# EXERCISE GOAL
Only lines containing the string "method" belong in the answer; find them in the records and copy them.

== RECORDS SHOWN

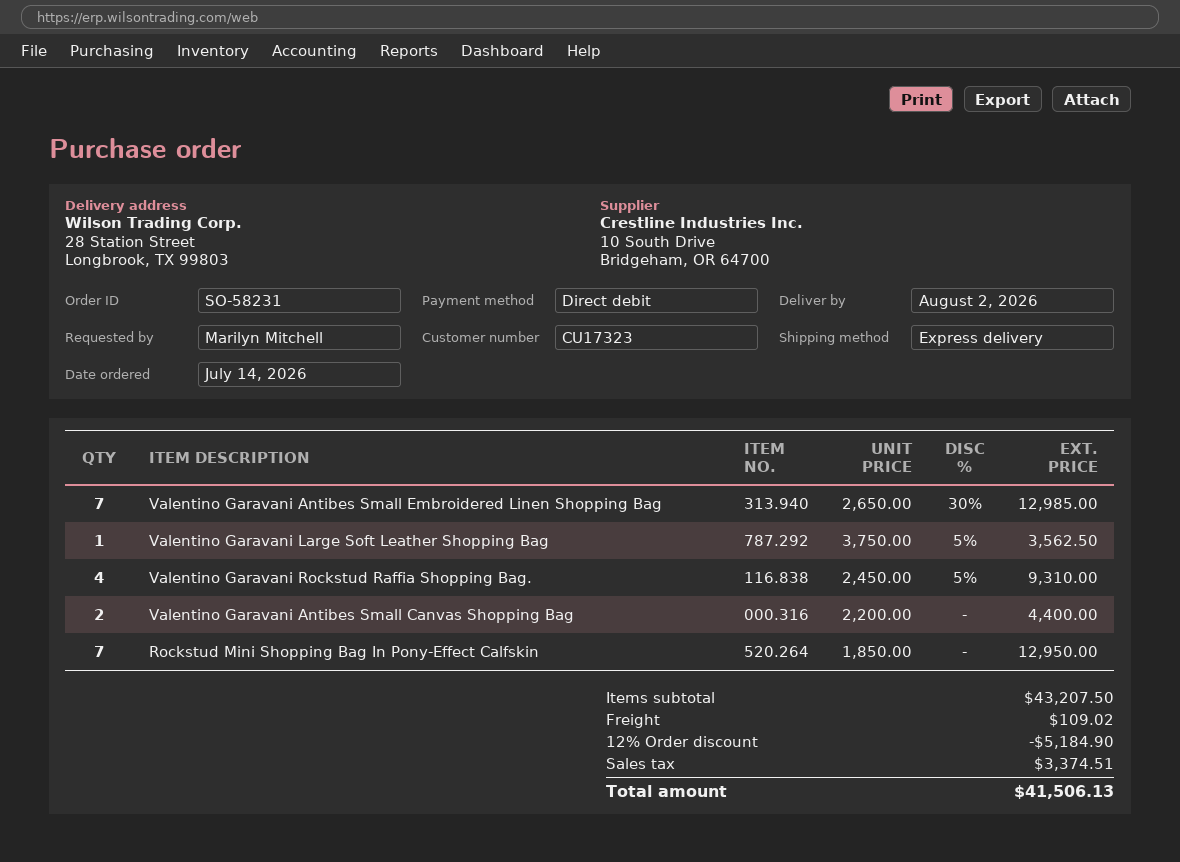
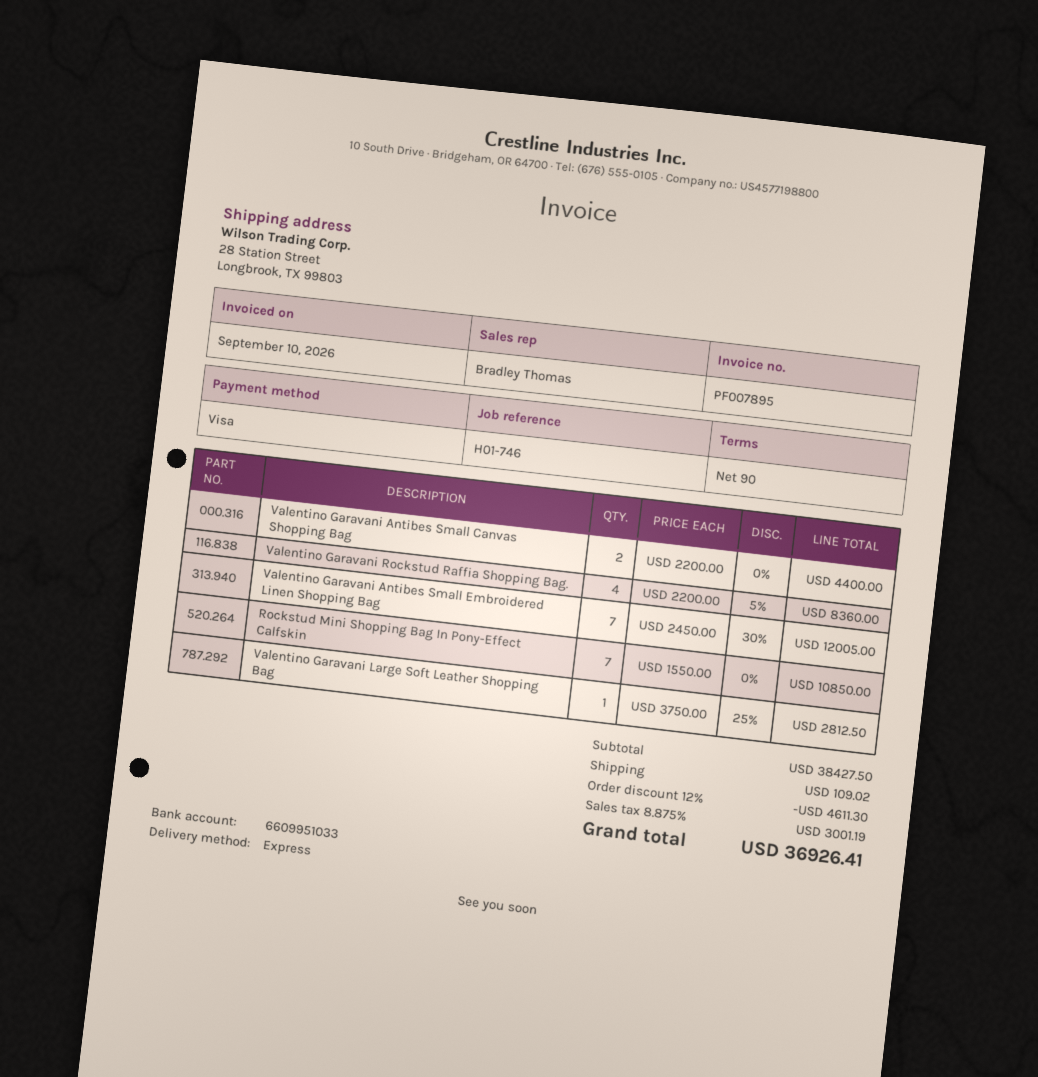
payment method: direct debit -> Visa
Valentino Garavani Antibes Small Embroidered Linen Shopping Bag: 7 x 2650.00 - 30% = 12985.00 -> 7 x 2450.00 - 30% = 12005.00
Valentino Garavani Large Soft Leather Shopping Bag: 1 x 3750.00 - 5% = 3562.50 -> 1 x 3750.00 - 25% = 2812.50
Valentino Garavani Rockstud Raffia Shopping Bag.: 4 x 2450.00 - 5% = 9310.00 -> 4 x 2200.00 - 5% = 8360.00
Rockstud Mini Shopping Bag In Pony-Effect Calfskin: 7 x 1850.00 = 12950.00 -> 7 x 1550.00 = 10850.00
subtotal: 43207.50 -> 38427.50
discount: 12% = 5184.90 -> 12% = 4611.30
tax: 3374.51 -> 3001.19
total: 41506.13 -> 36926.41

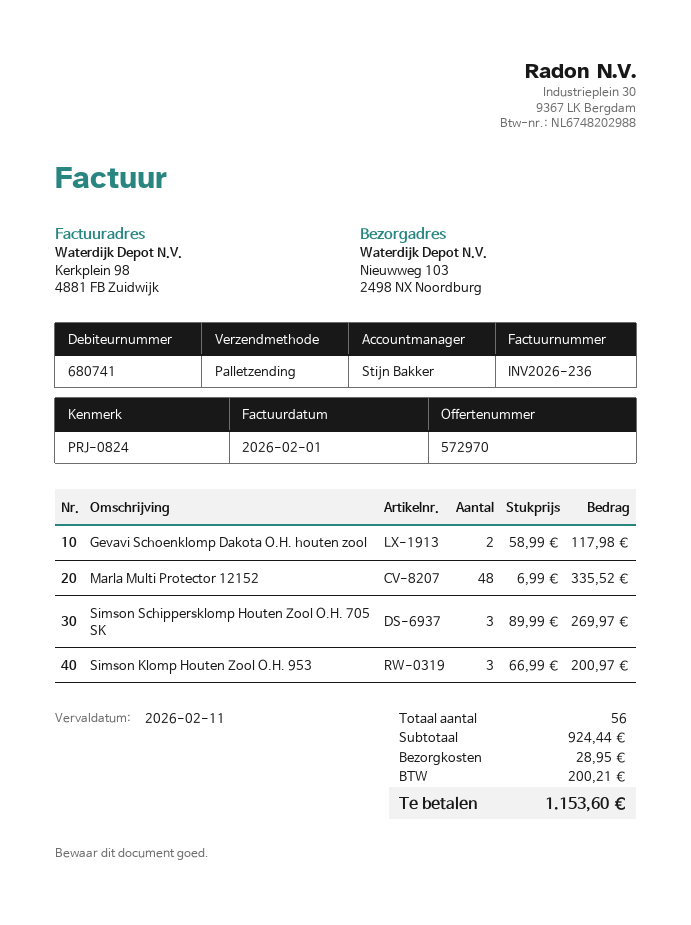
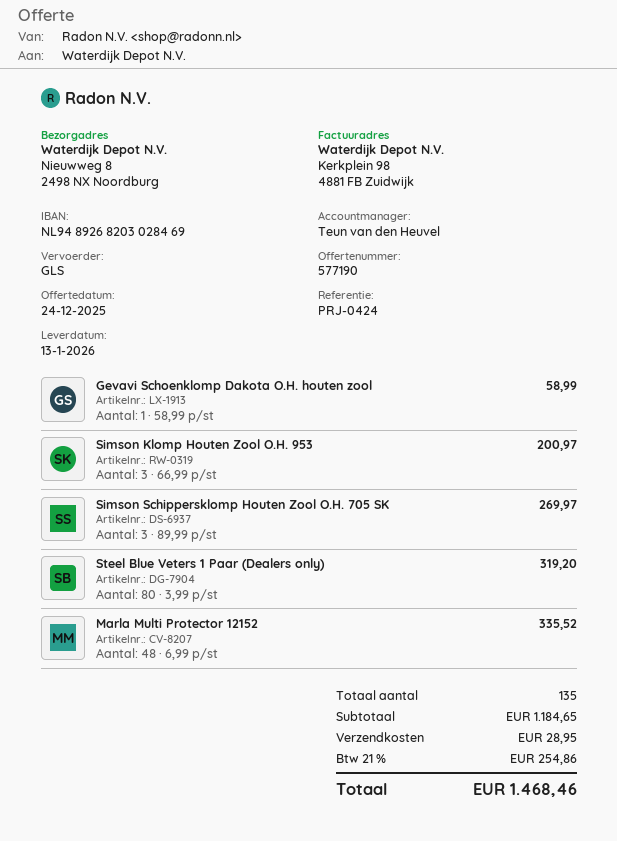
quote number: 572970 -> 577190
reference: PRJ-0824 -> PRJ-0424
sales rep: Stijn Bakker -> Teun van den Heuvel
shipping method: pallet freight -> GLS
ship to: Nieuwweg 103, 2498 NX Noordburg -> Nieuwweg 8, 2498 NX Noordburg
Gevavi Schoenklomp Dakota O.H. houten zool: 2 x 58.99 = 117.98 -> 1 x 58.99 = 58.99
Steel Blue Veters 1 Paar (Dealers only): none -> 80 x 3.99 = 319.20
total quantity: 56 -> 135
subtotal: 924.44 -> 1184.65
tax: 200.21 -> 254.86
total: 1153.60 -> 1468.46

====

# EXERCISE ANSWER
payment method: direct debit -> Visa
shipping method: pallet freight -> GLS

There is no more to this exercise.